Tuesday, May 29, 2012

Steps to Closing Your New Home Building Business

If you have fought the good fight but realize that maybe getting out of the new home building business is the right decision for you, here is a list of important things that you should do before you turn off the lights and walk out the door for the last time. 

Talk with your accountant and attorney before you begin working on a closing plan.

Here’s what you need to do:
  • Collect any outstanding accounts receivable from new home buyers, banks and remodeling jobs that you have completed but not received payment.
  • Notify your suppliers, lenders, service providers and utility companies as soon as possible.  Make sure you send certified letters telling them when you are closing, requesting credit of any used inventory on you have on hand and a final statement.
  • Notify your customers.  If you are in the middle of building a home and find you can’t complete it, get legal counsel immediately.  Failure to do this could find your butt sitting in jail.
  • Terminate any leases you have for equipment and rental space.  Give your landlord the required notice stated in your lease.
  • Notify and pay your employees.  Your state may require you to give your employees an advance notice and also file paperwork with local and state agencies prior to notifying employees.  Failure to make payment in full to your workers will get you many lawsuits.
  • Liquidate your business assets.
  • Make your final Federal and State payroll deposits.  These taxes if unpaid will accrue interest and penalties until paid and both can attach your personal assets and bank accounts.  This is serious stuff.  Don’t forget to file your final employment-related tax returns.
  • Cancel your county and state permits and licenses.

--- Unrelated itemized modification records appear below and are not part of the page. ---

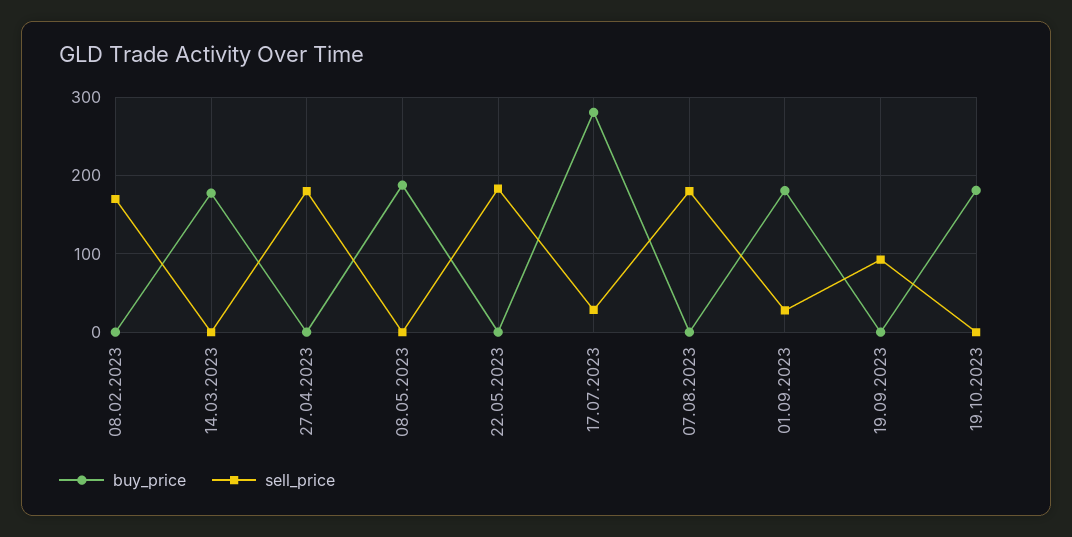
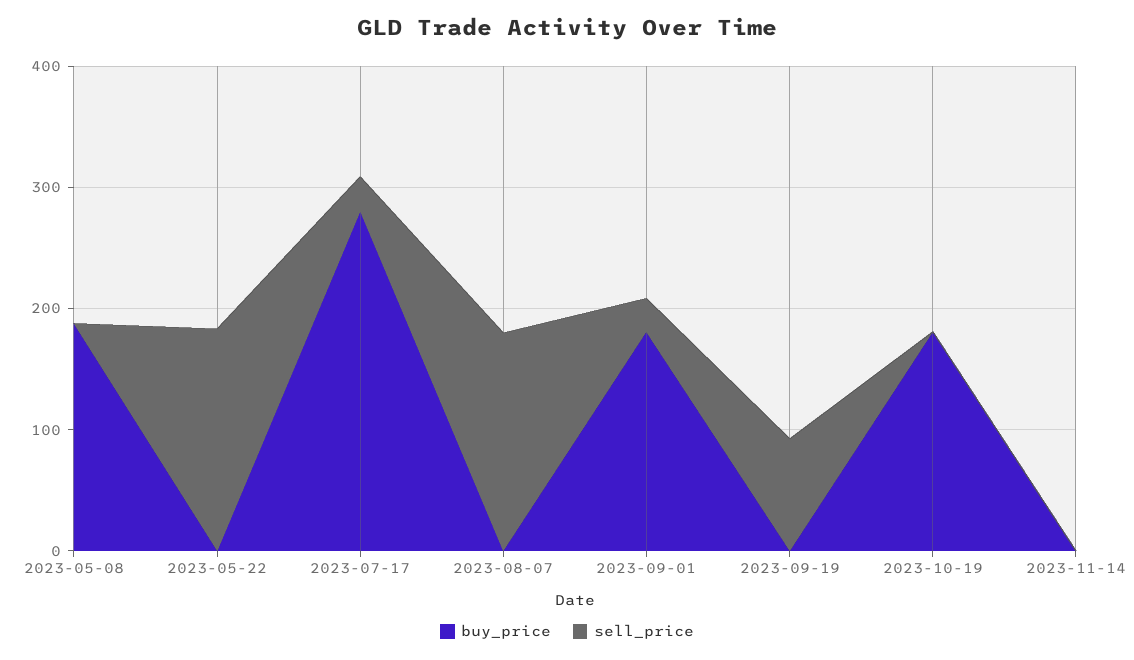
buy_price, 08.02.2023: 0 -> none
sell_price, 08.02.2023: 170 -> none
buy_price, 14.03.2023: 180 -> none
sell_price, 14.03.2023: 0 -> none
buy_price, 27.04.2023: 0 -> none
sell_price, 27.04.2023: 180 -> none
buy_price, 2023-11-14: none -> 0
sell_price, 2023-11-14: none -> 0

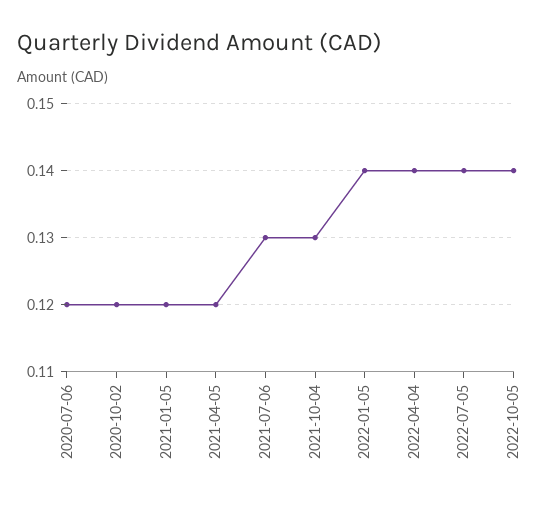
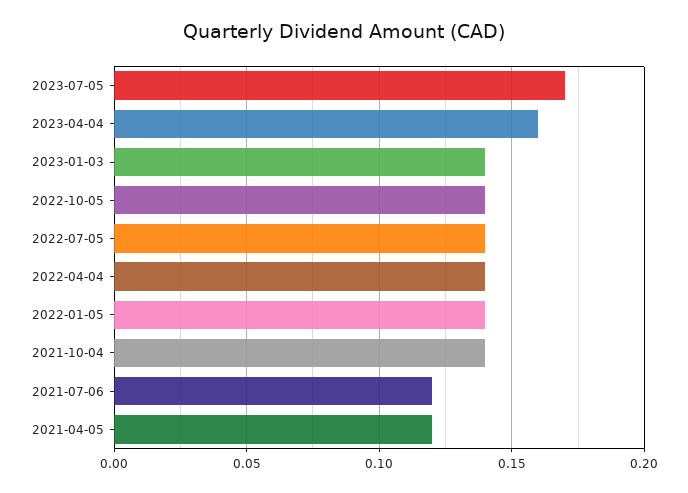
2020-07-06: 0.12 -> none
2020-10-02: 0.12 -> none
2021-01-05: 0.12 -> none
2021-07-06: 0.13 -> 0.12
2021-10-04: 0.13 -> 0.14
2023-07-05: none -> 0.17
2023-04-04: none -> 0.16
2023-01-03: none -> 0.14

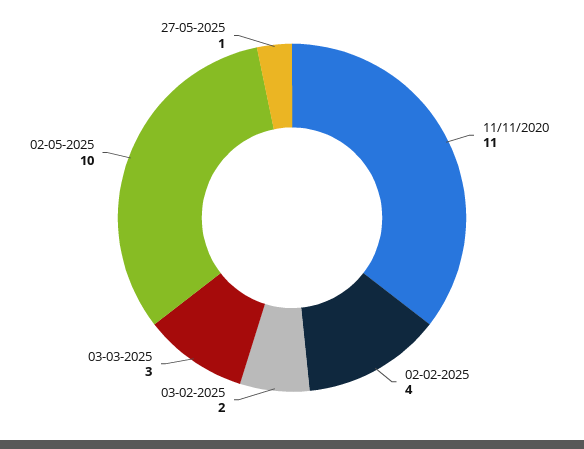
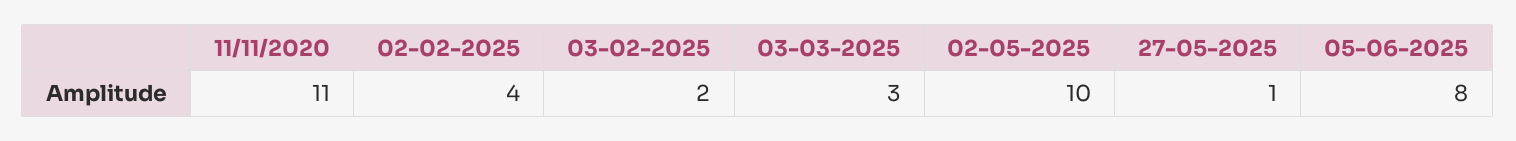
05-06-2025: none -> 8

Don’t forget your fictitious name registration.
  • File your county, state and Federal income tax returns.
  • If you have any monies left over (doubtful), distribute them to yourself and any other owners.
  • If incorporated or have a partnership, file the required forms for dissolution.

While the majority of small business owners can wind up their business affairs (and protect their personal assets) without filing for bankruptcy, if you have a heavy debt load and creditors who won't settle for less, bankruptcy may be your best, or only, option. If you do file for bankruptcy, it will be your first step in the closing process; the rest of the steps discussed above will follow, shaped by the bankruptcy process.


Anonymous said...

Filing bankruptcy is the worst thing to do. If you are incorporated and did not sign a credit application with a persoanl guarantee then just let creditors take useless judgements.

Consult an attorney and protect your family assets.

Anonymous said...

A real sign of the times when your articles have gone from increasing market share to closing your business. Maybe builders should just recoqnize that delivering value at a fair price is the only way to survive.

Coach said...

My articles are realistic. Builders close up shop in the best of times because of low sales, retirement and better opportunities. I wrote the article for them.